This also explains what untracked files are all about. An untracked file is a file that is in your work-tree but isn't in Git's index right now. It doesn't matter how it the file wound up in this state. Maybe you copied it from some other place on your computer, into your work-tree. Maybe you created it fresh here. Maybe there was a copy in Git's index, but you removed that copy with git rm --cached. One way or another, there is a copy here in your work-tree, but there isn't a copy in Git's index. If you make a new commit now, that file won't be in the new commit.

Note that git checkout initially fills in Git's index from the commit you check out. So the index starts out matching the commit. Git also fills in your work-tree from this same source. So, initially, all three match. When you change files in your work-tree and git add them, well, now the index and your work-tree match. Then you run git commit and Git makes a new commit from the index, and now all three match again.

Because Git makes new commits from the index, we can put things this way: Git's index holds the next commit you plan to make. This ignores the expanded role that Git's index takes on during a conflicted merge, but we'd like to ignore that for now anyway. :-)

That's all there is to it—but it's still pretty complicated! It's particularly tricky because there's no easy way to see exactly what is in Git's index.3 But there is a Git command that tells you what's going on, in a way that's pretty useful, and that command is git status.


2Technically, this isn't actually a copy at all. Instead, it's a reference to the Git-ified file, pre-de-duplicated and everything. There's more stuff in here as well, such as the mode, file name, a staging number, and some cache data to make Git go fast. But unless you get into working with some of Git's low-level commands—git ls-files --stage and git update-index in particular—you can just think of it as a copy.

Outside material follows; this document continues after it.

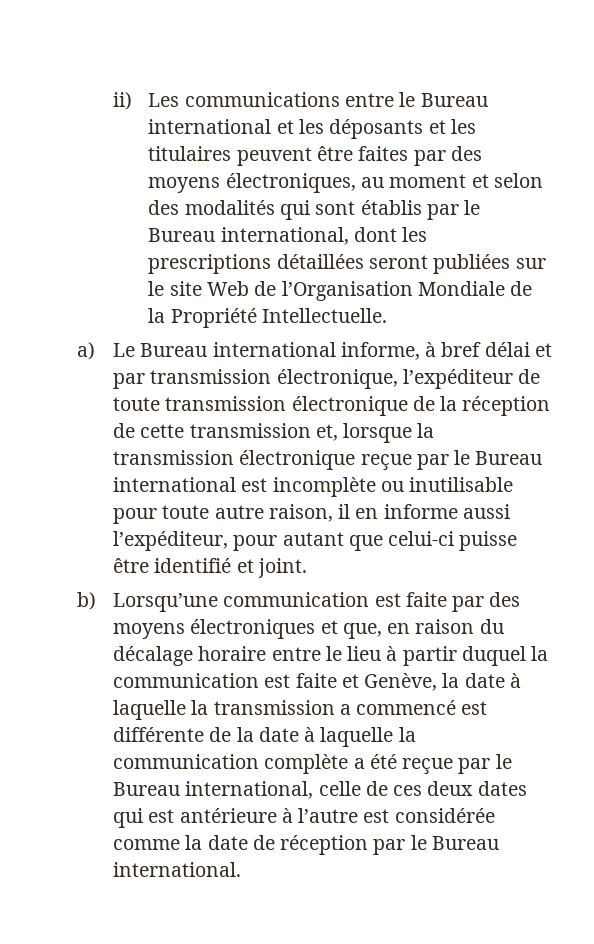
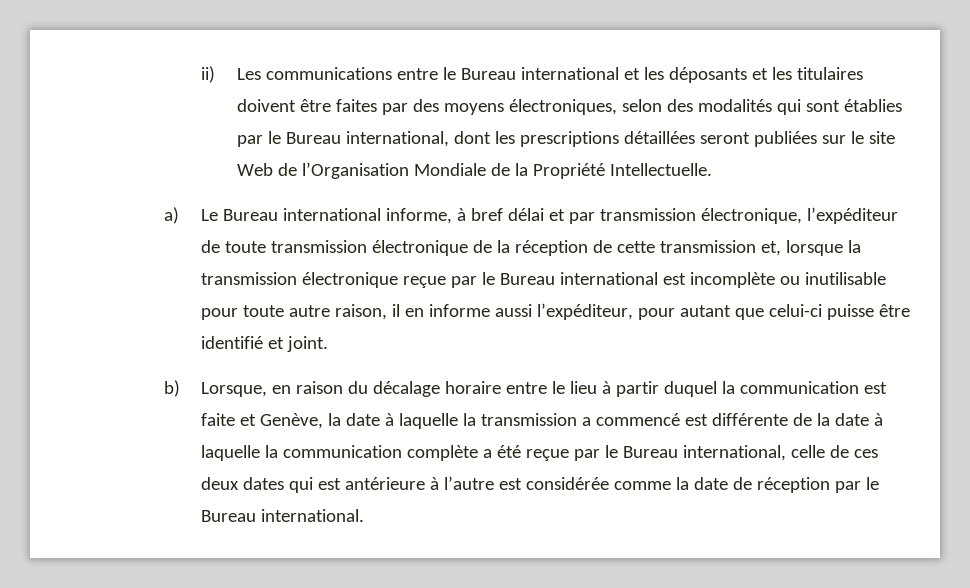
- ii) Les communications entre le Bureau international et les déposants et les titulaires peuvent être faites par des moyens électroniques, au moment et selon des modalités qui sont établis par le Bureau international, dont les prescriptions détaillées seront publiées sur le site Web de l’Organisation Mondiale de la Propriété Intellectuelle.
+ ii) Les communications entre le Bureau international et les déposants et les titulaires doivent être faites par des moyens électroniques, selon des modalités qui sont établies par le Bureau international, dont les prescriptions détaillées seront publiées sur le site Web de l’Organisation Mondiale de la Propriété Intellectuelle.
- b) Lorsqu’une communication est faite par des moyens électroniques et que, en raison du décalage horaire entre le lieu à partir duquel la communication est faite et Genève, la date à laquelle la transmission a commencé est différente de la date à laquelle la communication complète a été reçue par le Bureau international, celle de ces deux dates qui est antérieure à l’autre est considérée comme la date de réception par le Bureau international.
+ b) Lorsque, en raison du décalage horaire entre le lieu à partir duquel la communication est faite et Genève, la date à laquelle la transmission a commencé est différente de la date à laquelle la communication complète a été reçue par le Bureau international, celle de ces deux dates qui est antérieure à l’autre est considérée comme la date de réception par le Bureau international.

3The git ls-files --stage command will show you the names and staging numbers of every file in Git's index, but usually this isn't very useful anyway.


git status

The git status command actually works by running two separate git diff commands for you (and also doing some other useful stuff, such as telling you which branch you're on).

The first git diff compares the current commit—which, remember, is frozen for all time—to whatever is in Git's index. For files that are the same, Git will say nothing at all. For files that are different, Git will tell you that this file is staged for commit. This includes all-new files—if the commit doesn't have sub.py in it, but the index does have sub.py in it, then this file is added—and any removed files, that were (and are) in the commit but aren't in the index any more (git rm, perhaps).

The second git diff compares all the files in Git's index to the files in your work-tree. For files that are the same, Git says nothing at all. For files that are different, Git will tell you that this file is not staged for commit. Unlike the first diff, this particular list doesn't include files that are all-new: if the file untracked exists in your work-tree, but not in Git's index, Git just adds it to the list of untracked files.4

At the end, having accumulated these untracked files in a list, git status will announce those files' names too, but there's a special exception: if a file's name is listed in a .gitignore file, that suppresses this last listing. Note that listing a tracked file—one that's in Git's index—in a .gitignore has no effect here: the file is in the index, so it gets compared, and gets committed, even if it's listed in .gitignore. The ignore file only suppresses the "untracked file" complaints.5


4When using the short version of git statusgit status -s—the untracked files aren't as separated-out, but the principle is the same. Accumulating the files like this also lets git status summarize a bunch of untracked files' names by just printing a directory name, sometimes. To get the full list, use git status -uall or git status -u.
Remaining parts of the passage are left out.